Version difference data
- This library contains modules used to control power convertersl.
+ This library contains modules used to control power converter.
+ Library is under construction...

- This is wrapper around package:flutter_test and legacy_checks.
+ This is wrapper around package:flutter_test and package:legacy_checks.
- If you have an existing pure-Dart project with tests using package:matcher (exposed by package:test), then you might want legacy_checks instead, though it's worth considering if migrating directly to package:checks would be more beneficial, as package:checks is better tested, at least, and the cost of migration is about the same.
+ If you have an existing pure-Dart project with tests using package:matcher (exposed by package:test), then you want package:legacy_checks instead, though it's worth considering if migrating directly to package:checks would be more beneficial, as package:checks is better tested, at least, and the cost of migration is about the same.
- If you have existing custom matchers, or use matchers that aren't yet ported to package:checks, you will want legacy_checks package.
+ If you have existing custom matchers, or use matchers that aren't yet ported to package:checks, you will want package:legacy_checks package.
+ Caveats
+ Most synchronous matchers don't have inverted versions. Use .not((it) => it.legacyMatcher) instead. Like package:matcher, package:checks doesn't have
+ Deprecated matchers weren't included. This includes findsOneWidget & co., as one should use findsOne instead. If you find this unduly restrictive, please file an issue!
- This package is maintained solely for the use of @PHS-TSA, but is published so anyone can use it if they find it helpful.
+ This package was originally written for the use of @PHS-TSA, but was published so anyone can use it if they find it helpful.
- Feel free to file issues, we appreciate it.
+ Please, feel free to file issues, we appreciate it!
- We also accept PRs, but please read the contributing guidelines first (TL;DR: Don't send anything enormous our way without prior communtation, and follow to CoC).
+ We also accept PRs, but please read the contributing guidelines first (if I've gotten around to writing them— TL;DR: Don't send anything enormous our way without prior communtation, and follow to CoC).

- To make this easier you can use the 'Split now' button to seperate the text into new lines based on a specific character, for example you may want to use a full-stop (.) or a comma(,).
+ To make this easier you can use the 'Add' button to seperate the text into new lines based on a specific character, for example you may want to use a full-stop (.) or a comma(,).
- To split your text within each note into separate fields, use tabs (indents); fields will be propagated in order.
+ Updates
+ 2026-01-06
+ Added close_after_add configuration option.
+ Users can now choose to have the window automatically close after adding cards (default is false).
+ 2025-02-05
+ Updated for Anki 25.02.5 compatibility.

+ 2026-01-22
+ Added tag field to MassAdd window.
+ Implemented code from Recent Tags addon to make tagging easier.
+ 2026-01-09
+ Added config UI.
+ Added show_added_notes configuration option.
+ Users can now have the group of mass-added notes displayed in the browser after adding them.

• _Required work_: Down to the final line, the data above must be copied exactly.

• _Output for this exercise_:
- This library contains modules used to control power convertersl.
+ This library contains modules used to control power converter.
+ Library is under construction...

- This is wrapper around package:flutter_test and legacy_checks.
+ This is wrapper around package:flutter_test and package:legacy_checks.
- If you have an existing pure-Dart project with tests using package:matcher (exposed by package:test), then you might want legacy_checks instead, though it's worth considering if migrating directly to package:checks would be more beneficial, as package:checks is better tested, at least, and the cost of migration is about the same.
+ If you have an existing pure-Dart project with tests using package:matcher (exposed by package:test), then you want package:legacy_checks instead, though it's worth considering if migrating directly to package:checks would be more beneficial, as package:checks is better tested, at least, and the cost of migration is about the same.
- If you have existing custom matchers, or use matchers that aren't yet ported to package:checks, you will want legacy_checks package.
+ If you have existing custom matchers, or use matchers that aren't yet ported to package:checks, you will want package:legacy_checks package.
+ Caveats
+ Most synchronous matchers don't have inverted versions. Use .not((it) => it.legacyMatcher) instead. Like package:matcher, package:checks doesn't have
+ Deprecated matchers weren't included. This includes findsOneWidget & co., as one should use findsOne instead. If you find this unduly restrictive, please file an issue!
- This package is maintained solely for the use of @PHS-TSA, but is published so anyone can use it if they find it helpful.
+ This package was originally written for the use of @PHS-TSA, but was published so anyone can use it if they find it helpful.
- Feel free to file issues, we appreciate it.
+ Please, feel free to file issues, we appreciate it!
- We also accept PRs, but please read the contributing guidelines first (TL;DR: Don't send anything enormous our way without prior communtation, and follow to CoC).
+ We also accept PRs, but please read the contributing guidelines first (if I've gotten around to writing them— TL;DR: Don't send anything enormous our way without prior communtation, and follow to CoC).

- To make this easier you can use the 'Split now' button to seperate the text into new lines based on a specific character, for example you may want to use a full-stop (.) or a comma(,).
+ To make this easier you can use the 'Add' button to seperate the text into new lines based on a specific character, for example you may want to use a full-stop (.) or a comma(,).
- To split your text within each note into separate fields, use tabs (indents); fields will be propagated in order.
+ Updates
+ 2026-01-06
+ Added close_after_add configuration option.
+ Users can now choose to have the window automatically close after adding cards (default is false).
+ 2025-02-05
+ Updated for Anki 25.02.5 compatibility.

+ 2026-01-22
+ Added tag field to MassAdd window.
+ Implemented code from Recent Tags addon to make tagging easier.
+ 2026-01-09
+ Added config UI.
+ Added show_added_notes configuration option.
+ Users can now have the group of mass-added notes displayed in the browser after adding them.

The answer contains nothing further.